Philippe De Ryck

WebJail: least-privilege integration of third-party components in web mashups

In the last decade, the Internet landscape has transformed from a mostly static world into Web 2.0, where the use of web applications and mashups has become a daily routine for many Internet users. Web mashups are web applications that combine data and functionality from several sources or components. Ideally, these components contain benign code from trusted sources. Unfortunately, the reality is very different. Web mashup components can misbehave and perform unwanted actions on behalf of the web mashups user. Current mashup integration techniques either impose no restrictions on the execution of a third-party component, or simply rely on the Same-Origin Policy. A least-privilege approach, in which a mashup integrator can restrict the functionality available to each component, can not be implemented using the current integration techniques, without ownership over the components code. We propose WebJail, a novel client-side security architecture to enable least-privilege integration of components into a web mashup, based on high-level policies that restrict the available functionality in each individual component. The policy language was synthesized from a study and categorization of sensitive operations in the upcoming HTML 5 JavaScript APIs, and full mediation is achieved via the use of deep aspects in the browser. We have implemented a prototype of WebJail in Mozilla Firefox 4.0, and applied it successfully to mainstream platforms such as iGoogle and Facebook. In addition, microbenchmarks registered a negligible performance penalty for page load-time (7ms), and the execution overhead in case of sensitive operations (0.1ms).

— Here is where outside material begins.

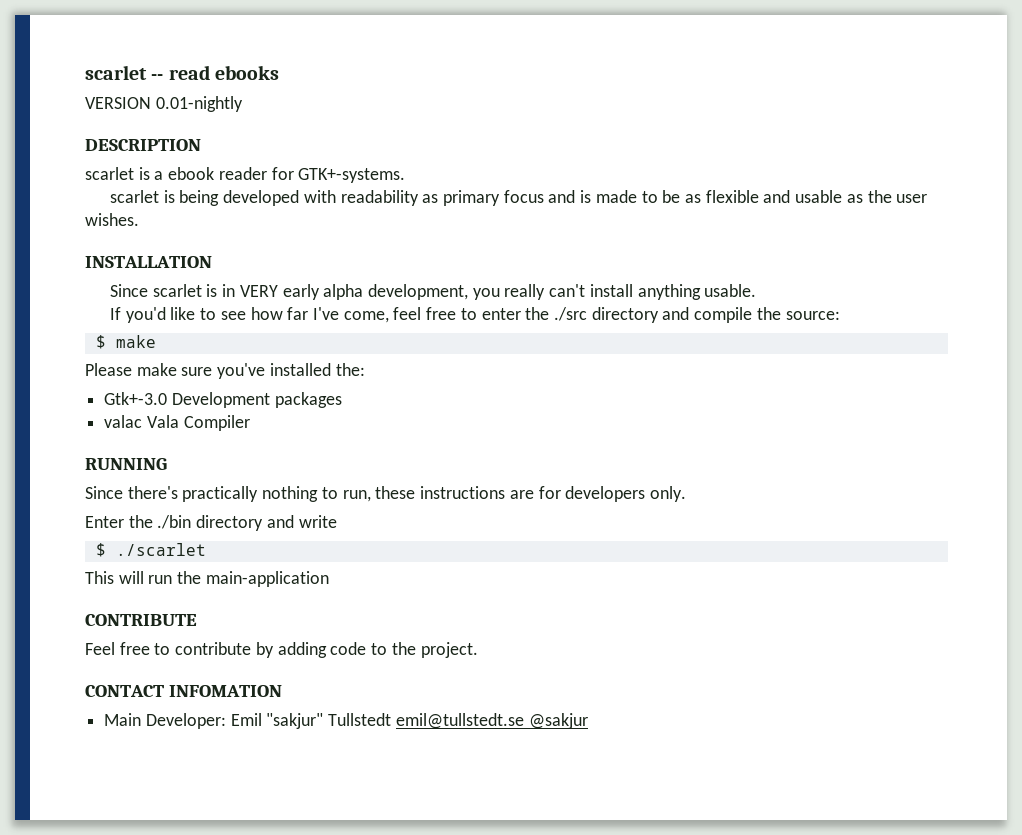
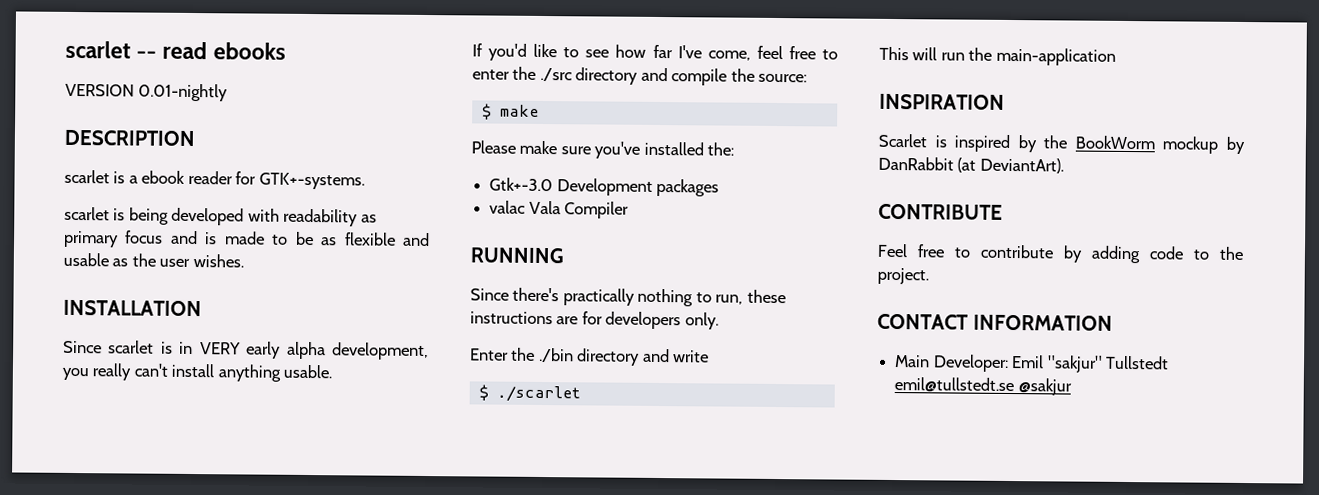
+ INSPIRATION
+ Scarlet is inspired by the BookWorm mockup by DanRabbit (at DeviantArt).
- CONTACT INFOMATION
+ CONTACT INFORMATION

CsFire: transparent client-side mitigation of malicious cross-domain requests

Protecting users in the ubiquitous online world is becoming more and more important, as shown by web application security – or the lack thereof – making the mainstream news. One of the more harmful attacks is cross-site request forgery (CSRF), which allows an attacker to make requests to certain web applications while impersonating the user without their awareness. Existing client-side protection mechanisms do not fully mitigate the problem or have a degrading effect on the browsing experience of the user, especially with web 2.0 techniques such as AJAX, mashups and single sign-on. To fill this gap, this paper makes three contributions: first, a thorough traffic analysis on real-world traffic quantifies the amount of cross-domain traffic and identifies its specific properties. Second, a client-side enforcement policy has been constructed and a Firefox extension, named CsFire (CeaseFire), has been implemented to autonomously mitigate CSRF attacks as precise as possible. Evaluation was done using specific CSRF scenarios, as well as in real-life by a group of test users. Third, the granularity of the client-side policy is improved even further by incorporating server-specific policy refinements about intended cross-domain traffic.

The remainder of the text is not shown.